Work item =
Your job is to retype the records exactly while dropping every picture.

[Web document revisions]
----------
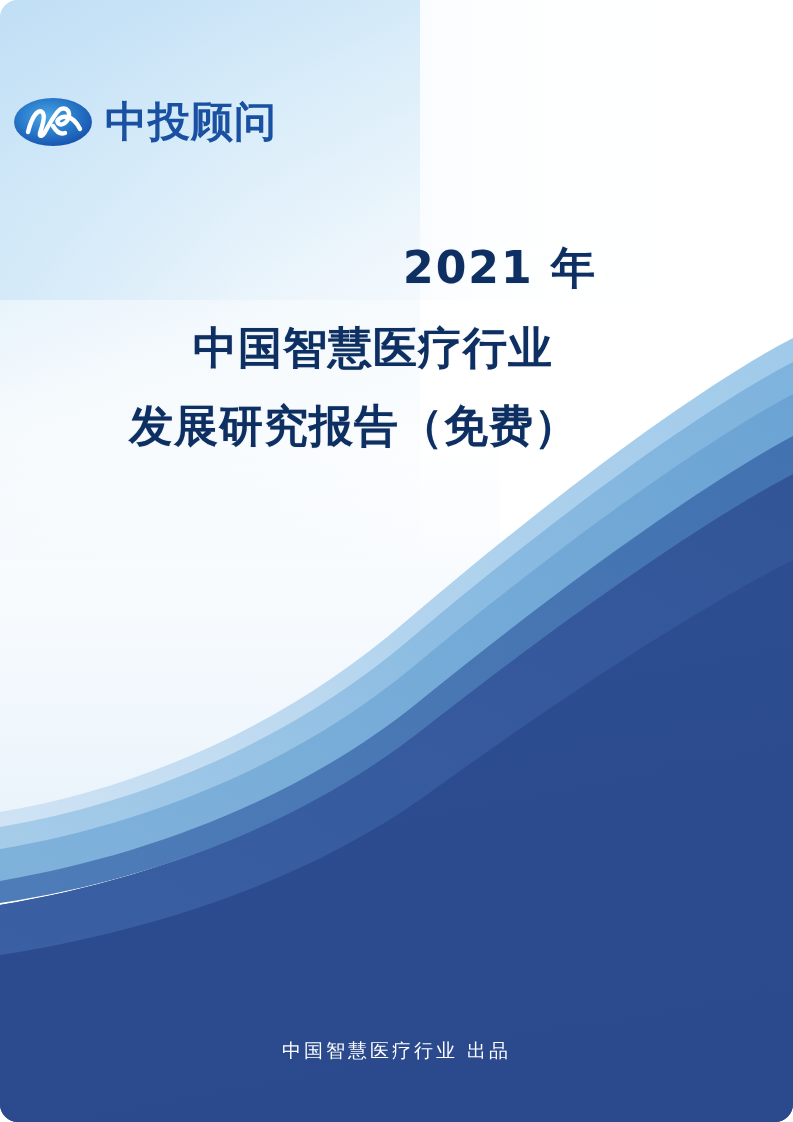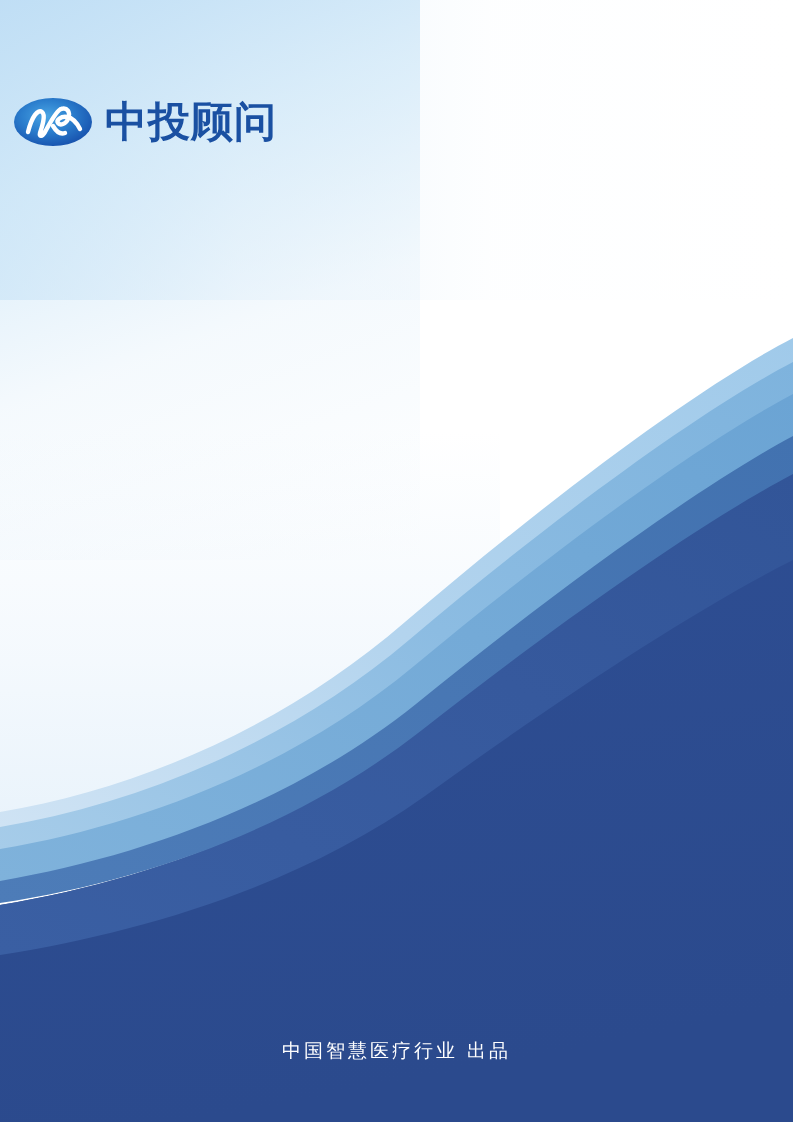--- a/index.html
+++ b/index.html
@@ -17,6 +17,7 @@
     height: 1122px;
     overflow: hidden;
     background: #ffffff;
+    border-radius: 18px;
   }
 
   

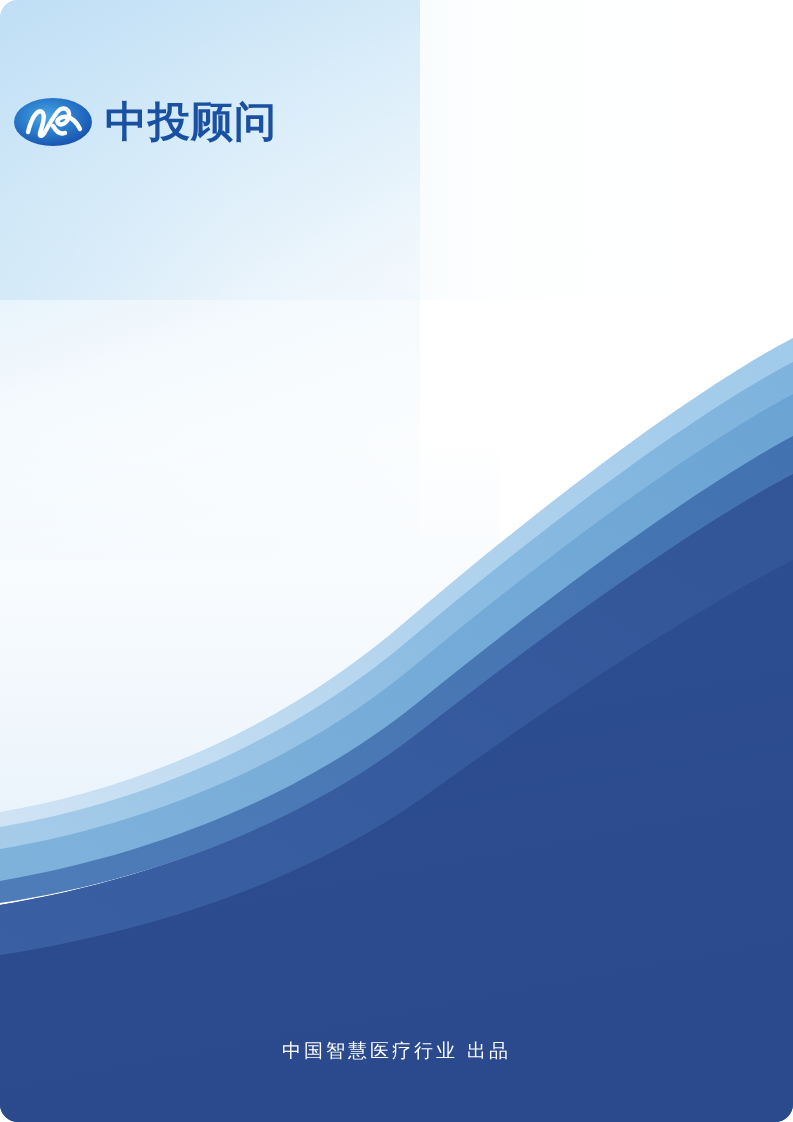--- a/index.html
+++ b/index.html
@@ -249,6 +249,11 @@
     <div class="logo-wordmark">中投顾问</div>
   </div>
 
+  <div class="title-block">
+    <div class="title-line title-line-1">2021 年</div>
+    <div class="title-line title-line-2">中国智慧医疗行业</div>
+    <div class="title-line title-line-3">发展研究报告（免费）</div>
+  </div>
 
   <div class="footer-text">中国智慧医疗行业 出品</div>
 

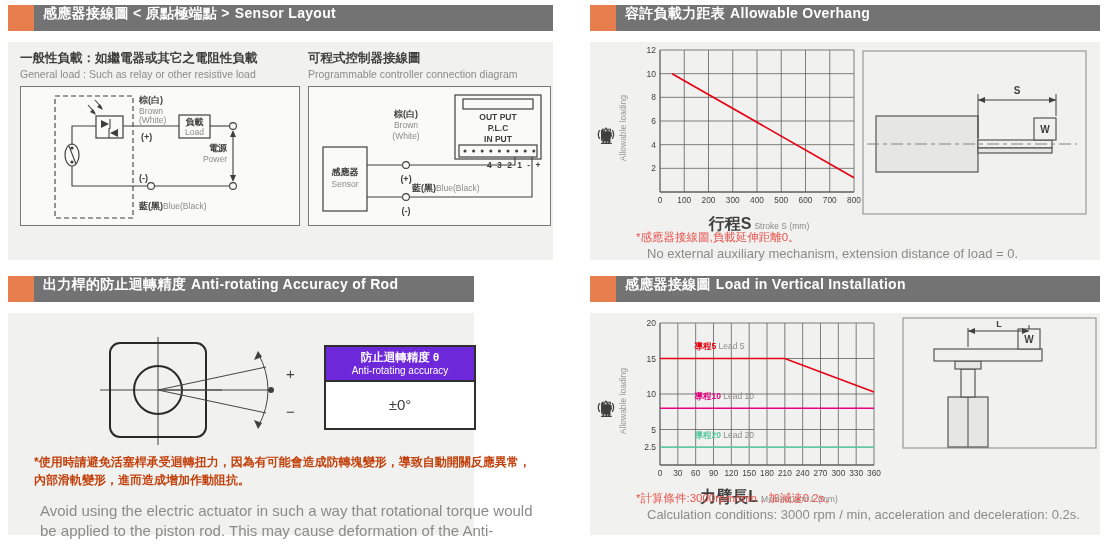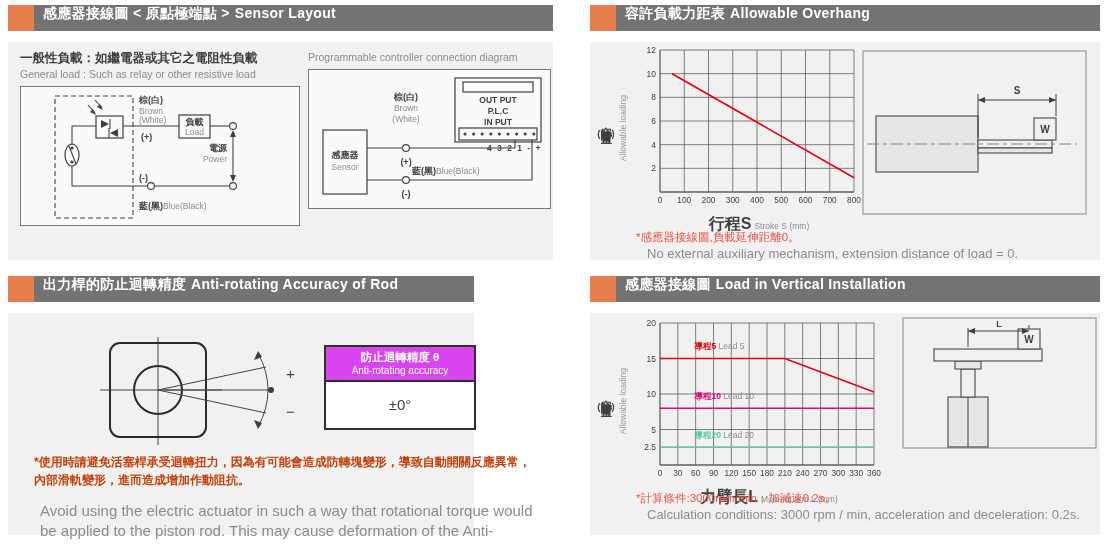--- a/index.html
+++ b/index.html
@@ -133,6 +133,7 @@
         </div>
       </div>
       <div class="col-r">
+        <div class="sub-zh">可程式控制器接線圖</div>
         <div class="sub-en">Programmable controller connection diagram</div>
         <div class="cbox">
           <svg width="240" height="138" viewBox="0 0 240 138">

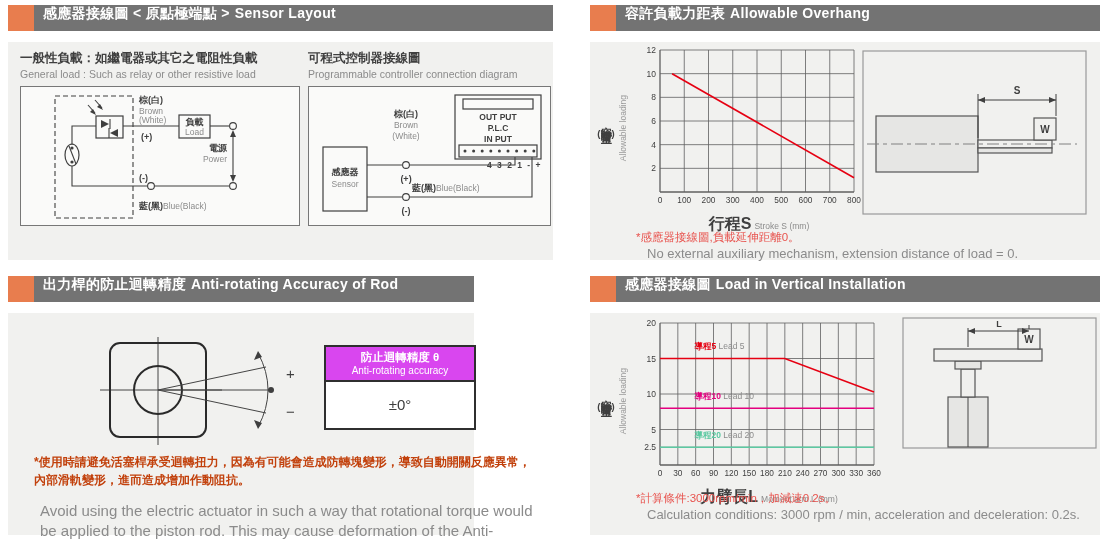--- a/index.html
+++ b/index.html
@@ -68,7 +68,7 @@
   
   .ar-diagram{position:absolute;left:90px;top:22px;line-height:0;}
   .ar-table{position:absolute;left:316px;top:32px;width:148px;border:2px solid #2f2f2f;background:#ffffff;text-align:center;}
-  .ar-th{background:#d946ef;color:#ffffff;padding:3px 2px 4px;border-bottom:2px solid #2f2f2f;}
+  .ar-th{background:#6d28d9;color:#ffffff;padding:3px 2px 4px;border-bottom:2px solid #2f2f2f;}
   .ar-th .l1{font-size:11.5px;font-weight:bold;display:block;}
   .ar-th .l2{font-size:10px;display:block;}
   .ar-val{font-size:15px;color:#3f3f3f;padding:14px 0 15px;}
----------
Written answer =
--- a/index.html
+++ b/index.html
@@ -17,6 +17,7 @@
     height: 1122px;
     overflow: hidden;
     background: #ffffff;
+    border-radius: 18px;
   }
 
   

--- a/index.html
+++ b/index.html
@@ -249,6 +249,11 @@
     <div class="logo-wordmark">中投顾问</div>
   </div>
 
+  <div class="title-block">
+    <div class="title-line title-line-1">2021 年</div>
+    <div class="title-line title-line-2">中国智慧医疗行业</div>
+    <div class="title-line title-line-3">发展研究报告（免费）</div>
+  </div>
 
   <div class="footer-text">中国智慧医疗行业 出品</div>
 

--- a/index.html
+++ b/index.html
@@ -133,6 +133,7 @@
         </div>
       </div>
       <div class="col-r">
+        <div class="sub-zh">可程式控制器接線圖</div>
         <div class="sub-en">Programmable controller connection diagram</div>
         <div class="cbox">
           <svg width="240" height="138" viewBox="0 0 240 138">

--- a/index.html
+++ b/index.html
@@ -68,7 +68,7 @@
   
   .ar-diagram{position:absolute;left:90px;top:22px;line-height:0;}
   .ar-table{position:absolute;left:316px;top:32px;width:148px;border:2px solid #2f2f2f;background:#ffffff;text-align:center;}
-  .ar-th{background:#d946ef;color:#ffffff;padding:3px 2px 4px;border-bottom:2px solid #2f2f2f;}
+  .ar-th{background:#6d28d9;color:#ffffff;padding:3px 2px 4px;border-bottom:2px solid #2f2f2f;}
   .ar-th .l1{font-size:11.5px;font-weight:bold;display:block;}
   .ar-th .l2{font-size:10px;display:block;}
   .ar-val{font-size:15px;color:#3f3f3f;padding:14px 0 15px;}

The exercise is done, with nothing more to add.